Before and after images
• • • •

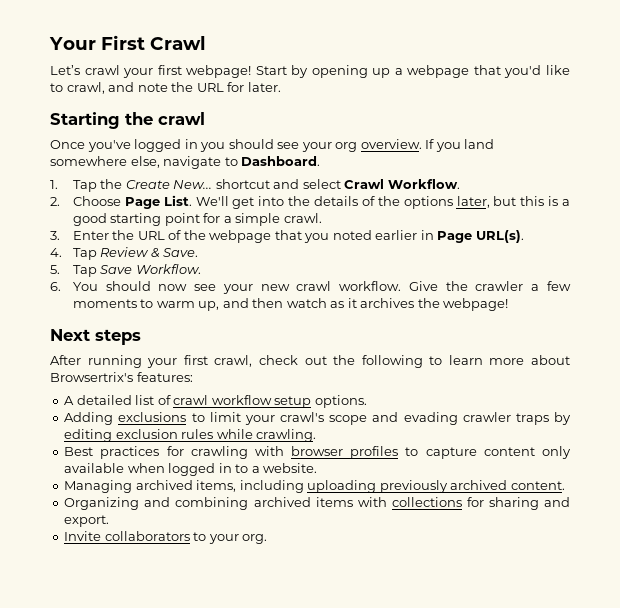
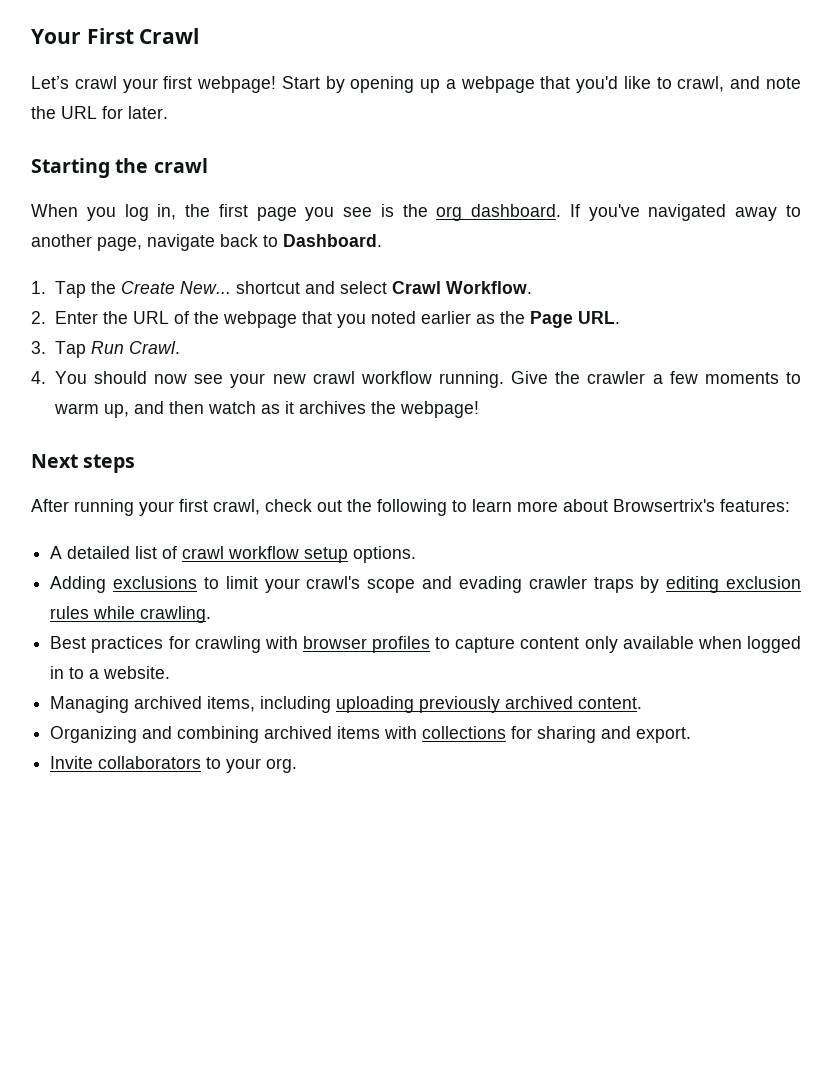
- Once you've logged in you should see your org overview. If you land somewhere else, navigate to Dashboard.
+ When you log in, the first page you see is the org dashboard. If you've navigated away to another page, navigate back to Dashboard.
- 2. Choose Page List. We'll get into the details of the options later, but this is a good starting point for a simple crawl.
- 3. Enter the URL of the webpage that you noted earlier in Page URL(s).
- 4. Tap Review & Save.
- 5. Tap Save Workflow.
- 6. You should now see your new crawl workflow.
+ 2. Enter the URL of the webpage that you noted earlier as the Page URL.
+ 3. Tap Run Crawl.
+ 4. You should now see your new crawl workflow running.

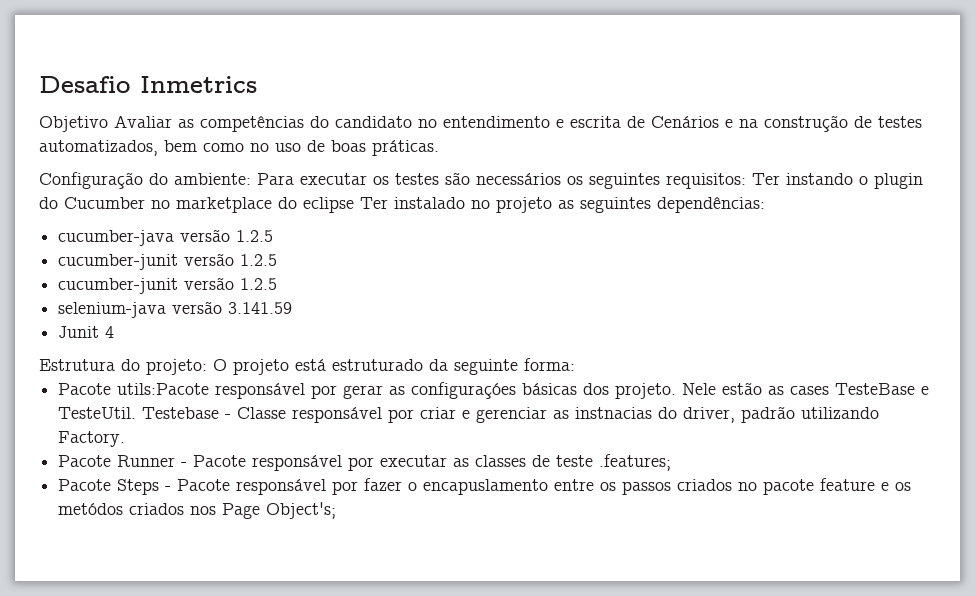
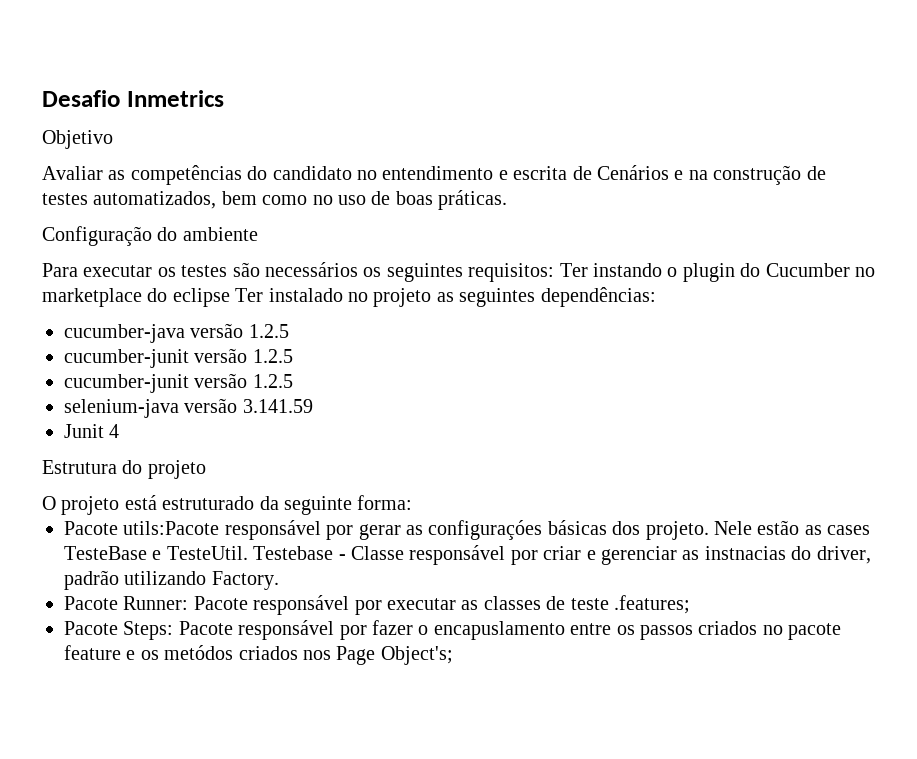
- Objetivo Avaliar as competências do candidato no entendimento e escrita de Cenários e na construção de testes automatizados, bem como no uso de boas práticas.
+ Objetivo
+ Avaliar as competências do candidato no entendimento e escrita de Cenários e na construção de testes automatizados, bem como no uso de boas práticas.
- Configuração do ambiente: Para executar os testes são necessários os seguintes requisitos: Ter instando o plugin do Cucumber no marketplace do eclipse Ter instalado no projeto as seguintes dependências:
+ Configuração do ambiente
+ Para executar os testes são necessários os seguintes requisitos: Ter instando o plugin do Cucumber no marketplace do eclipse Ter instalado no projeto as seguintes dependências:
- Estrutura do projeto: O projeto está estruturado da seguinte forma:
+ Estrutura do projeto
+ O projeto está estruturado da seguinte forma:
- Pacote Runner - Pacote responsável por executar as classes de teste .features;
+ Pacote Runner: Pacote responsável por executar as classes de teste .features;
- Pacote Steps - Pacote responsável por fazer o encapuslamento entre os passos criados no pacote feature e os metódos criados nos Page Object's;
+ Pacote Steps: Pacote responsável por fazer o encapuslamento entre os passos criados no pacote feature e os metódos criados nos Page Object's;

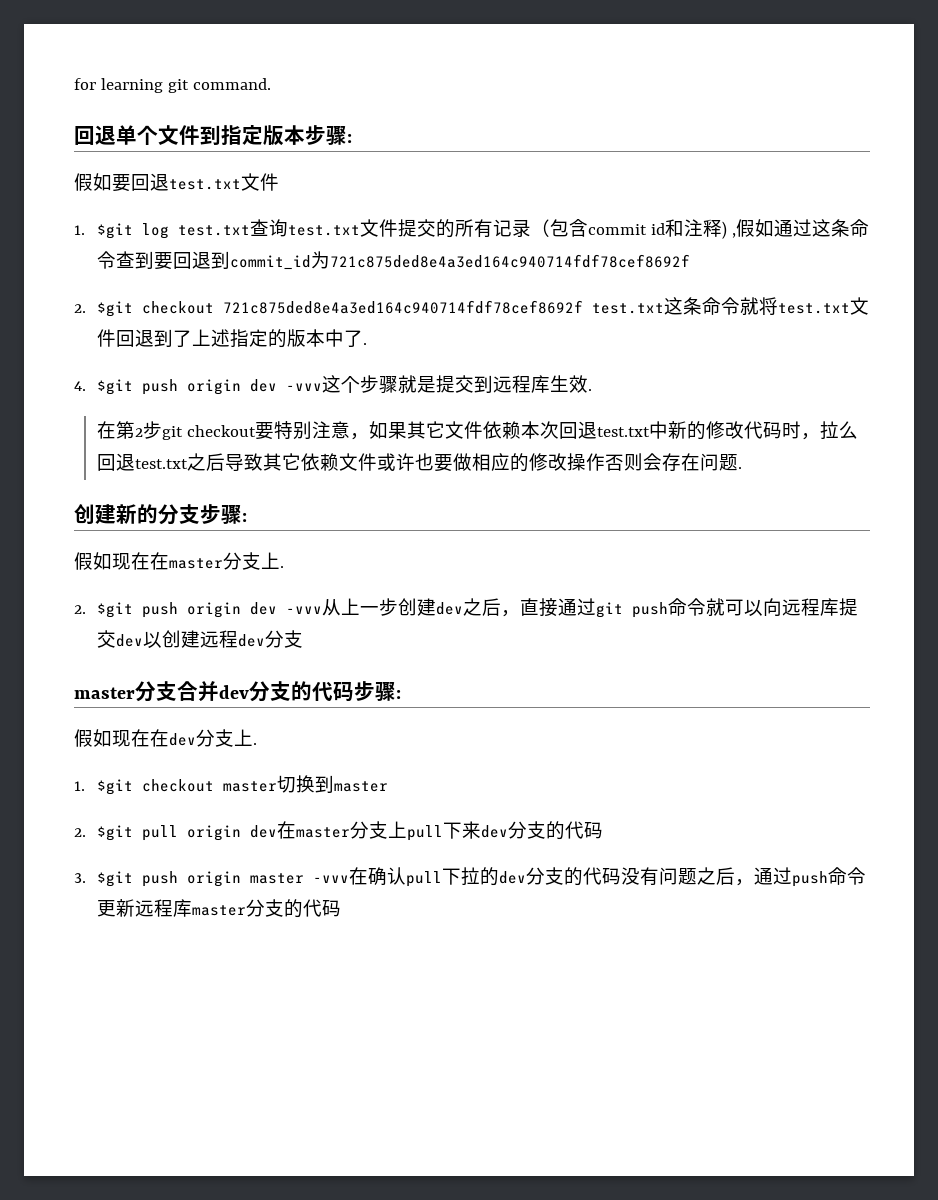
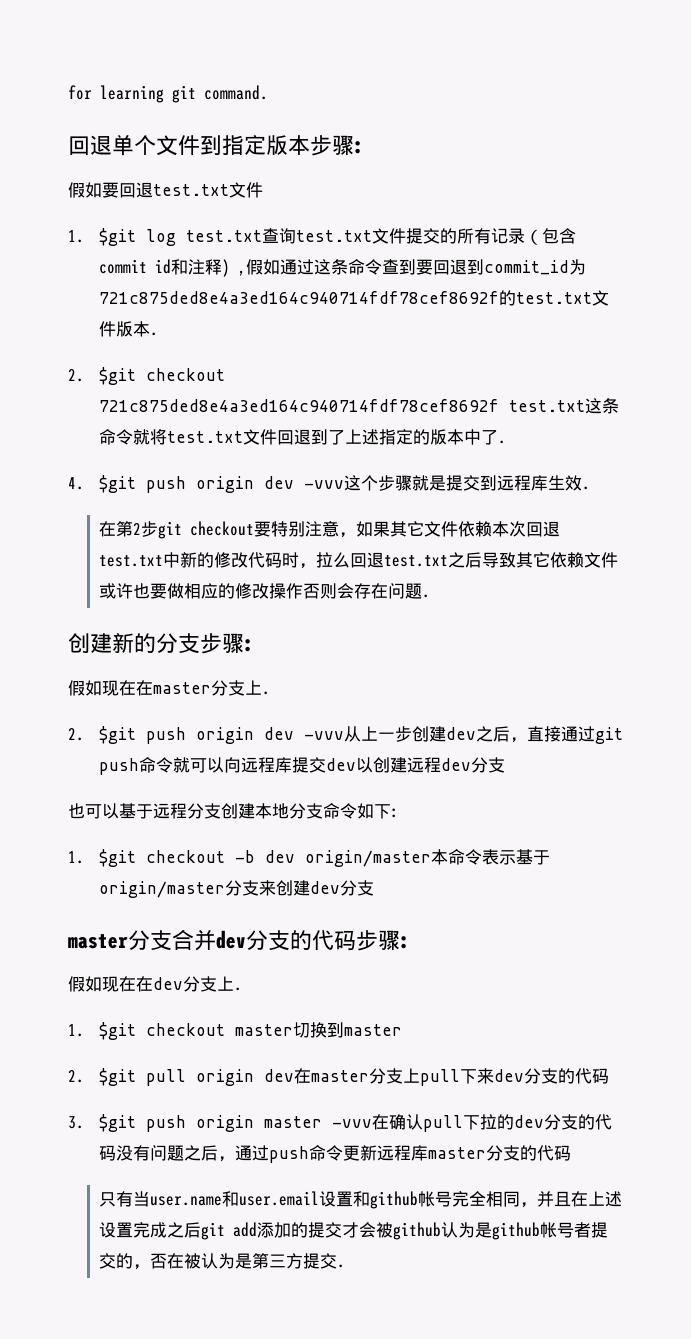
- 1. $git log test.txt查询test.txt文件提交的所有记录（包含commit id和注释) ,假如通过这条命令查到要回退到commit_id为721c875ded8e4a3ed164c940714fdf78cef8692f
+ 1. $git log test.txt查询test.txt文件提交的所有记录（包含commit id和注释) ,假如通过这条命令查到要回退到commit_id为721c875ded8e4a3ed164c940714fdf78cef8692f的test.txt文件版本.
+ 也可以基于远程分支创建本地分支命令如下:
+ 1. $git checkout -b dev origin/master本命令表示基于origin/master分支来创建dev分支
+ 只有当user.name和user.email设置和github帐号完全相同，并且在上述设置完成之后git add添加的提交才会被github认为是github帐号者提交的，否在被认为是第三方提交.

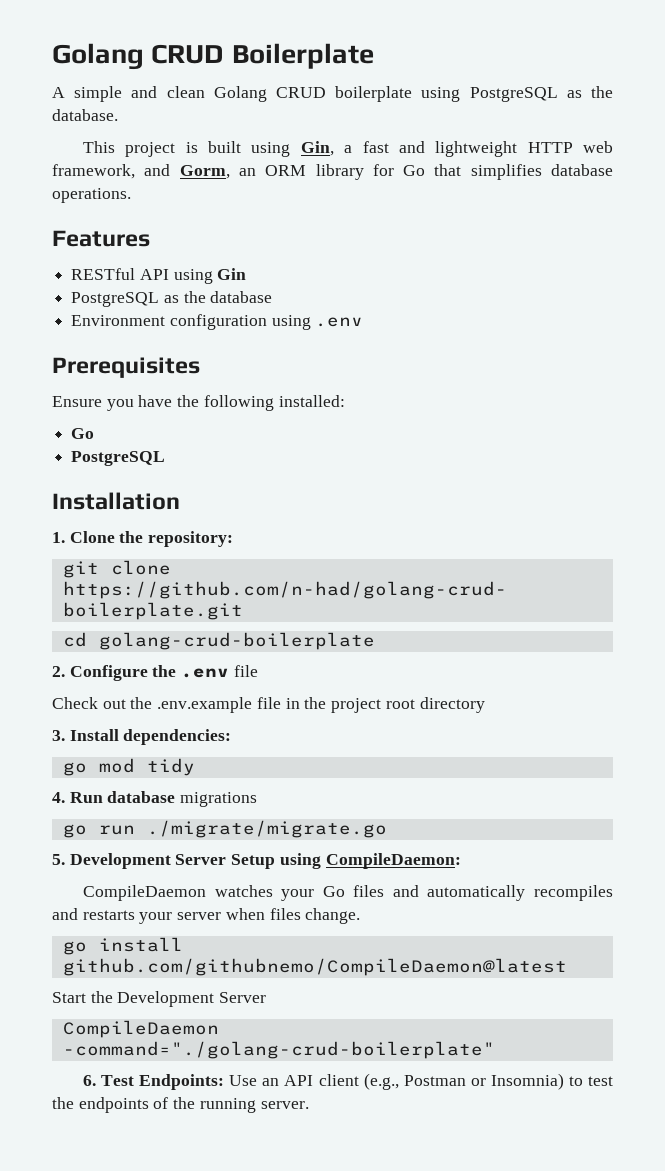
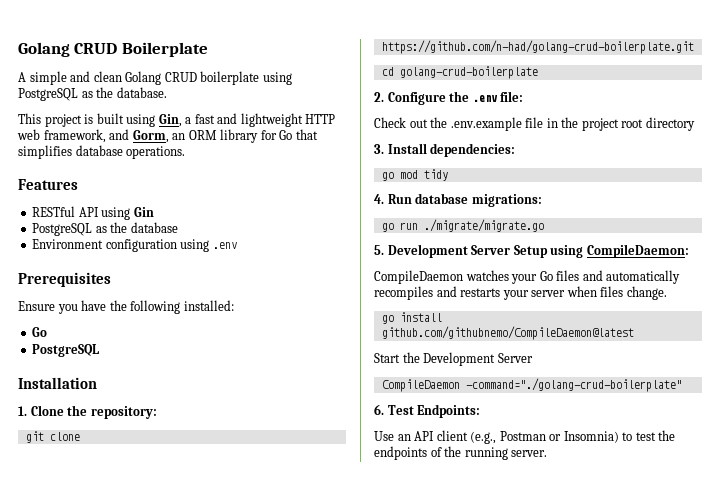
- 2. Configure the .env file
+ 2. Configure the .env file:
- 4. Run database migrations
+ 4. Run database migrations:
- 6. Test Endpoints: Use an API client (e.g., Postman or Insomnia) to test the endpoints of the running server.
+ 6. Test Endpoints:
+ Use an API client (e.g., Postman or Insomnia) to test the endpoints of the running server.

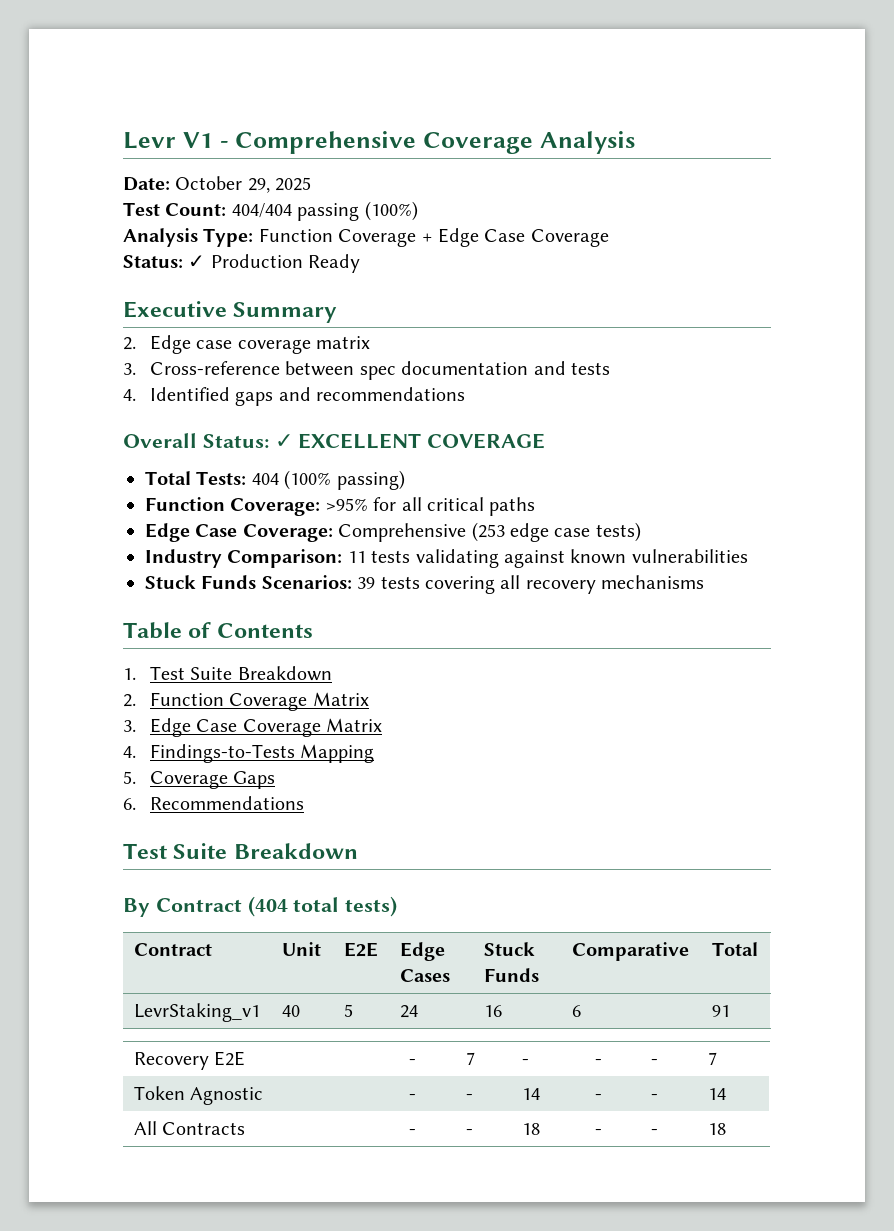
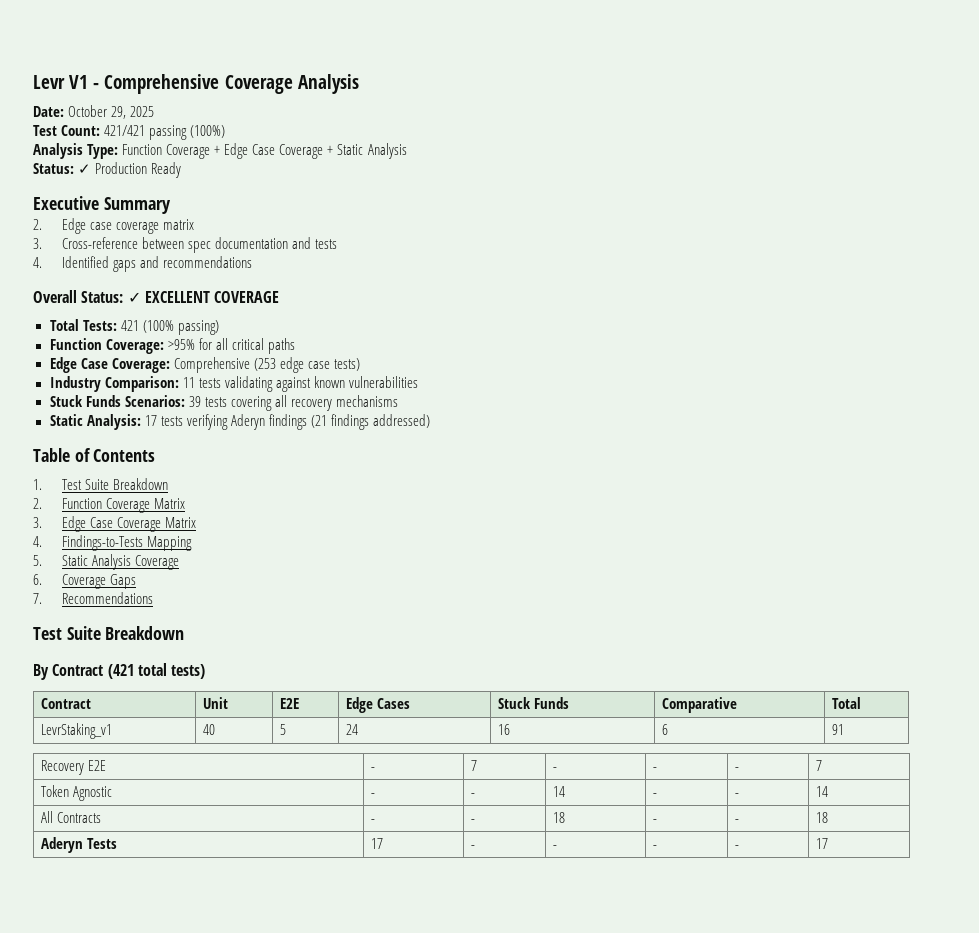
- Test Count: 404/404 passing (100%)
+ Test Count: 421/421 passing (100%)
- Analysis Type: Function Coverage + Edge Case Coverage
+ Analysis Type: Function Coverage + Edge Case Coverage + Static Analysis
- Total Tests: 404 (100% passing)
+ Total Tests: 421 (100% passing)
+ Static Analysis: 17 tests verifying Aderyn findings (21 findings addressed)
- 5. Coverage Gaps
+ 5. Static Analysis Coverage
+ 6. Coverage Gaps
- 6. Recommendations
+ 7. Recommendations
- By Contract (404 total tests)
+ By Contract (421 total tests)
+ Aderyn Tests | 17 | - | - | - | - | 17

• • • •

* Instructions for the task
Find the line with "421 (100% passing)". Transcribe it and every line after it exactly, through the end of the records above, and nothing else.

* Result of the task
+ Total Tests: 421 (100% passing)
+ Static Analysis: 17 tests verifying Aderyn findings (21 findings addressed)
- 5. Coverage Gaps
+ 5. Static Analysis Coverage
+ 6. Coverage Gaps
- 6. Recommendations
+ 7. Recommendations
- By Contract (404 total tests)
+ By Contract (421 total tests)
+ Aderyn Tests | 17 | - | - | - | - | 17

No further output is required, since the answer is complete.